Wireless communication can thus offer advantages with respect to automation/detection systems. For example, it is possible to detect persons or objects via communication devices connected to them and to communicate with these without having to set up terminals or similar devices. This can be advantageous with respect to throughput and comfort.
One possible example of an application is a wireless electronic ticket system for the public short-distance passenger service. In a wireless electronic ticket system, individual trips by users then no longer have to be paid by printed tickets or other types of charge cards, for example when passing through a turnstile. Instead, an intelligent charge card with radio interface can be provided for each customer, which can communicate with the means of transportation, for example via a central communication server. In this way, it is possible to document which means of transportation have been used when by a customer. The accounting can take place in various ways, based on this data, for example similarly to a telephone bill retroactively for the past month and could even contain a verification of a single connection.

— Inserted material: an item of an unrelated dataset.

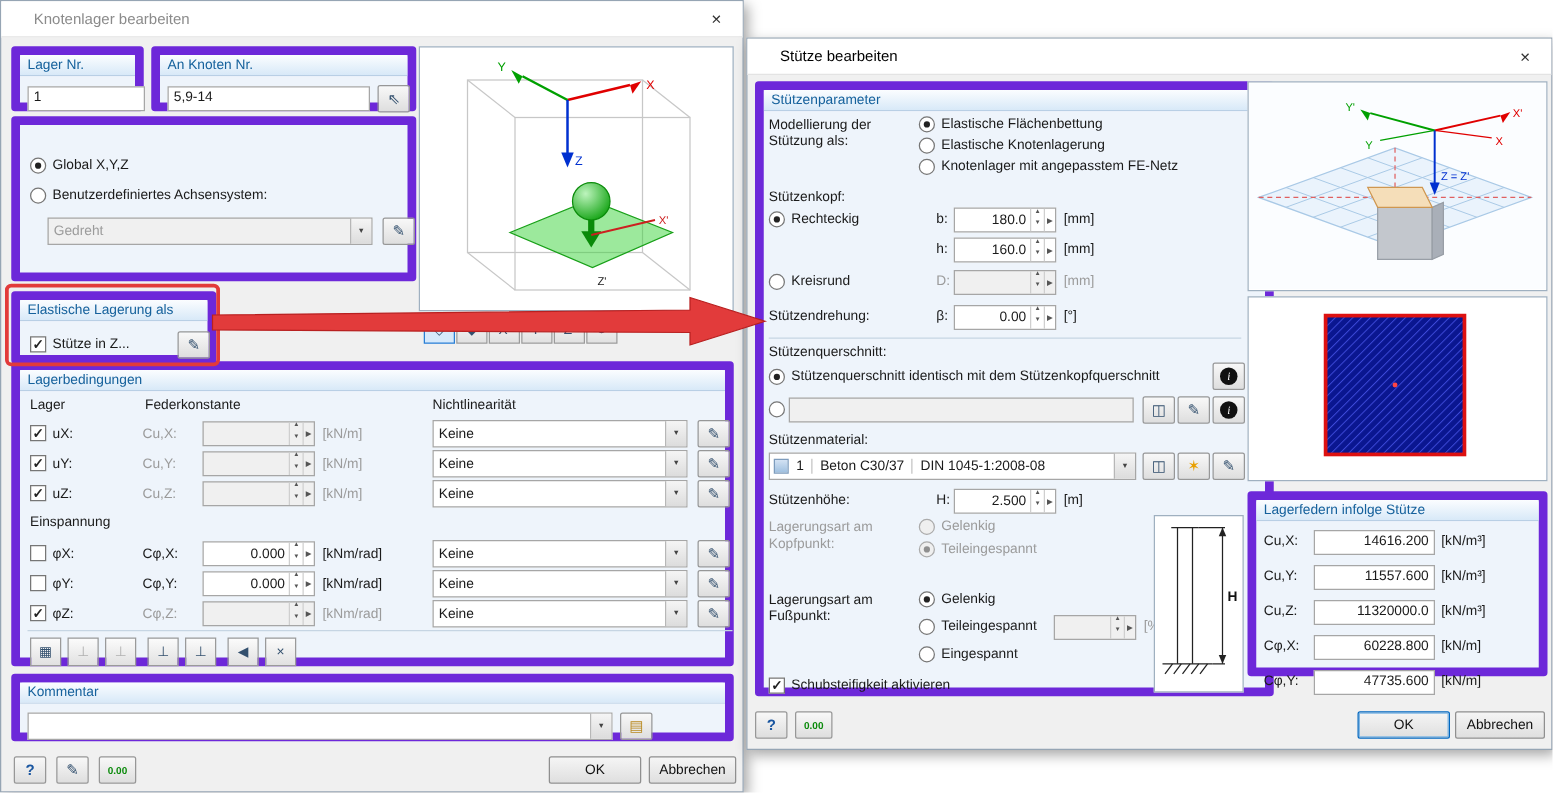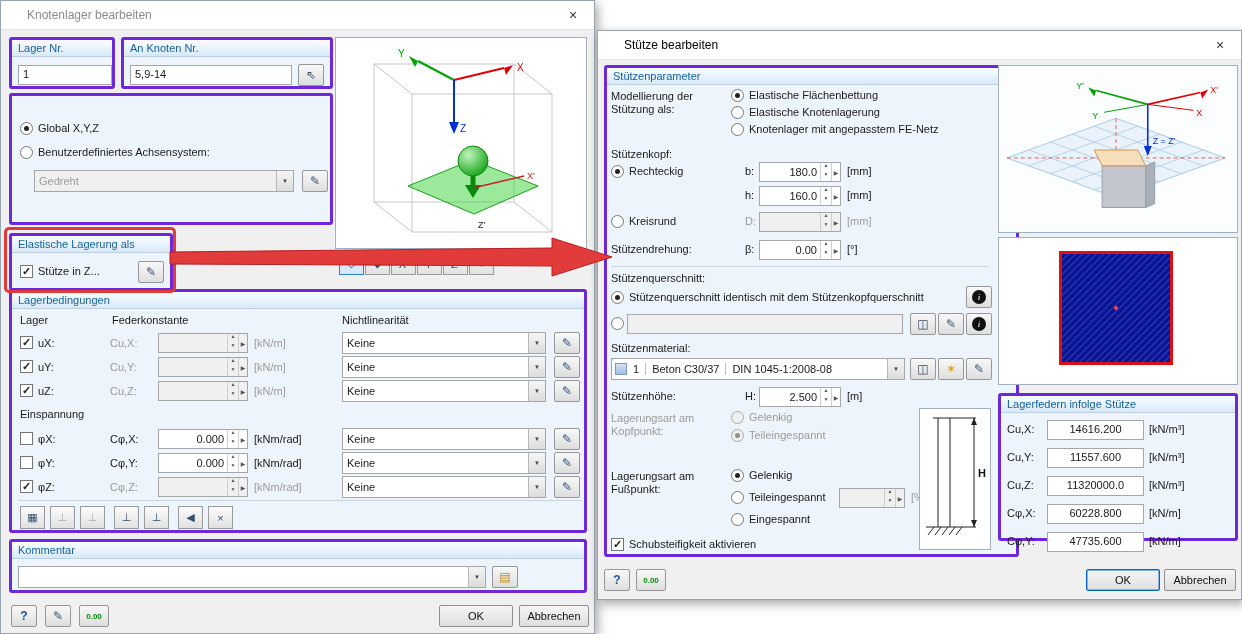"Lager Nr." .grp { border: 3px solid #6d28d9 -> 7px solid #6d28d9 }
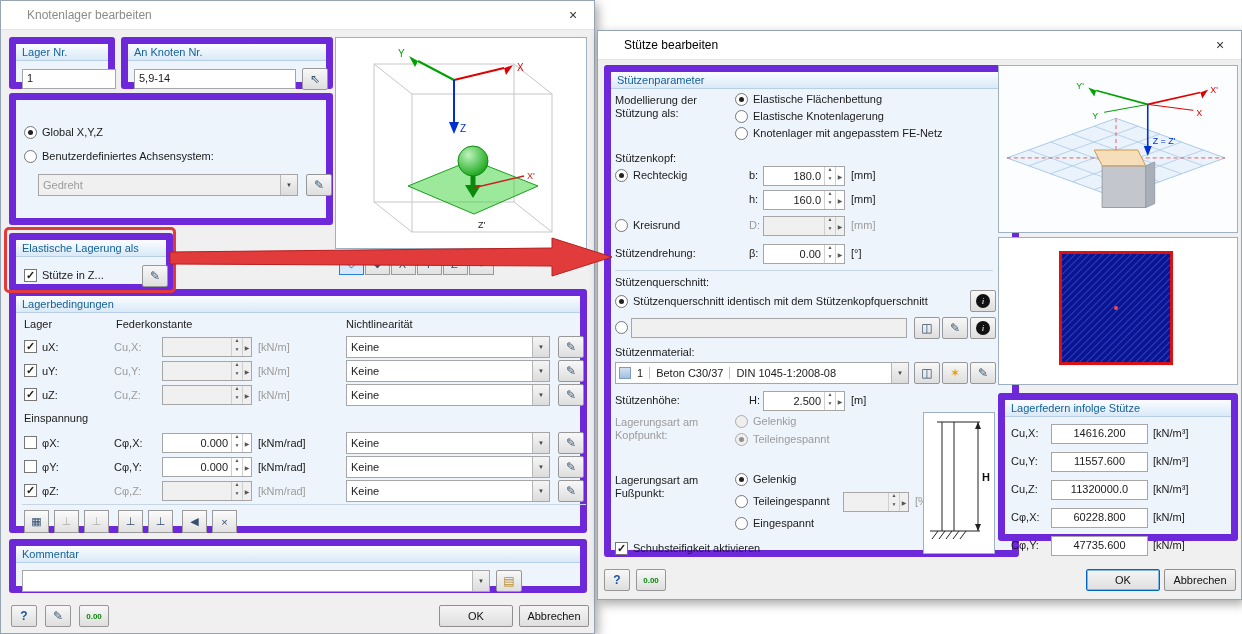"14616.200" .fld.num { text-align: center -> right }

When such a wireless interface is used, there is the risk, however, that the communication between the charge card and the means of transportation or the central communication server, respectively, can be monitored. If no suitable measures are taken such as, e.g. encryption of the data transmitted, it is possible, therefore, to identify individual customers or the communication devices allocated to them, respectively, unambiguously due to the monitored data and, in consequence, also to follow their movement. This is also called tracking.
To secure the transmission of data or hinder monitoring or tapping into the data, encryption methods such as SSL can be used, for example, which may ensure that only the desired receiver can decrypt the data. The transmitted data per se can thus be secured.
However, for transferring the data in the network addresses are used, particularly MAC addresses, which allow the individual communication partner to be addressed within the network. Usually, fixed MAC addresses are issued by the manufacturer in networks, as also the internet, for network cards. On the one hand, this can assure that addresses are unambiguous within the networks.
On the other hand, such fixed MAC addresses are already sufficient for enabling users to be tracked since the MAC addresses are unambiguous for each communication device or the network cards contained in these devices and can be easily monitored.
To prevent tracking of communication devices, and thus their users, anonymization on the level of addressing would be desirable additionally apart from encryption at the level of the data.
In a method for generating anonymous MAC addresses, a network subscriber, i.e. a communication device in the network, generates a random MAC address and reports it to a central node or access point. The central node checks this address for unambiguousness. In the case of doubly selected addresses, the network subscriber must generate a new address and start the process again. If the address is unambiguous, the network subscriber is allowed to communicate by using the generated address.
In another embodiment, a central node generates anonymous MAC addresses and distributes these to network subscribers. In comparison with the method mentioned above, this method has the advantage that doubled allocation of addresses can be prevented directly on generation of the address.
Alternatively, a network subscriber can generate a random MAC address by means of a complex connection of a random number to a secret fixed MAC address. This makes it possible to achieve, even with restrictions, that the address generated is random enough for ensuring anonymity and the probability of collisions is so small that no central allocation of the MAC address is required.